Asúmase que hago una lectura de nuestra cultura desde la perspectiva de cómo esos imaginarios de nación pueden rastrearse en ella, en sus disímiles géneros y manifestaciones culturales, y si bien esa cultura “que brota” se ha manifestado muy temprano y con fuerza en la música y la poesía. Es ahora que observo que comienza a ocupar un centro de gravedad en la, por otro lado, excelente tradición novelística cubana. La tardía aparición de este factor como tema central de la producción novelística (cuya presencia por lo general se ha presentado de manera subordinada, subsidiaria) tiene sus razones.
La novela como género literario, presupone una infraestructura económica e institucional mayor que la poesía, la pintura o la música y la relación del poeta o el músico con el público (mediada por el poder) es mucho más directa que la del novelista, casi siempre sometido a procesos de producción, distribución y consumo más condicionados por mediaciones sistémicas de mayor complejidad que a las que se someten el poeta, el pintor o el músico, sin que por eso estén al margen de dichas mediaciones.
Una zona de la novelística de las naciones jóvenes (y Cuba lo es, pues la nacionalidad realmente cuaja en el siglo XX después de la aparición de la radio) tiende a ocuparse en mostrar el cosmos de la vida en esos periodos formativos, mostrándonos el lado humano de la historia; que no es lo mismo que la historia de la formación del estado a lo que se reduce la versión de la historia oficial. Eso no significa, sin embargo, que en esa narrativa todos los grupos sociales que forman la nación tengan voz propia, ni que sus voces sean escuchadas. En esa novelística casi todos los grupos sociales aparecen, son vistos, pero no siempre hablan con acento propio o son escuchados. Es lo que pasa con un personaje central de nuestra historia y en nuestra cultura, sin el cual no podríamos hablar de Cuba: el negro.

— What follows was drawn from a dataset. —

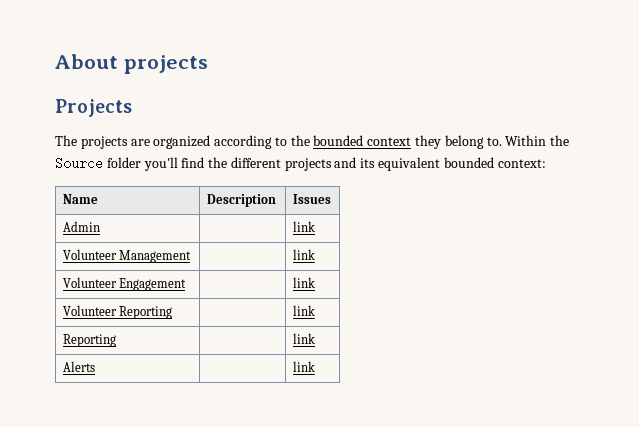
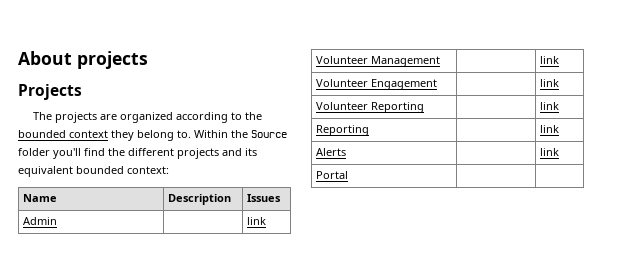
(315, 366) none -> [316,171,349,179] // Portal | |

En el caso cubano, la novelística que se ha acercado a los temas del surgimiento y conformación de la nación (y en eso incluyo lo mismo a Cirilo Villaverde, a Carlos Loveira, a Lezama Lima como a Manuel Cofiño) ha adolecido de construir un relato desde la óptica positiva o negativa del discurso oficial o desde la recreación, a veces genial, de la memoria afectiva de los grupos sociales dominantes, y de sus alternativos discursos de identidad (Lezama Lima), pero desde la perspectiva de las élites excluyentes. Por eso creo que El Lirio del Prado, la novela del poeta, compositor y novelista Reynaldo Fernández Pavón, introduce una diferencia a considerar en el continente de la novelística cubana.
El Lirio del Prado
La novela de Fernández Pavón sigue la historia de una familia cubana, sus avatares, tragedias y luchas por la supervivencia desde la experiencia de vida de “los otros”, los preteridos, los de abajo, de esos portadores que, si bien no lograron implantar su proyecto de nación, si conformaron una cultura y que con cuya historia, el autor de marras se propone desarrollar una novelística.
Pudiera leerse El Lirio del Prado como una novela histórica, y en cierto sentido lo es, pero sería una lectura limitada. La leo como la reivindicación de la dignidad humana de los llamados sujetos subalternos, como el empoderamiento testimonial de los caricaturizados, como la muestra de la universalidad de aquellos percibidos como bárbaros, como la restauración de la voz de los tachados.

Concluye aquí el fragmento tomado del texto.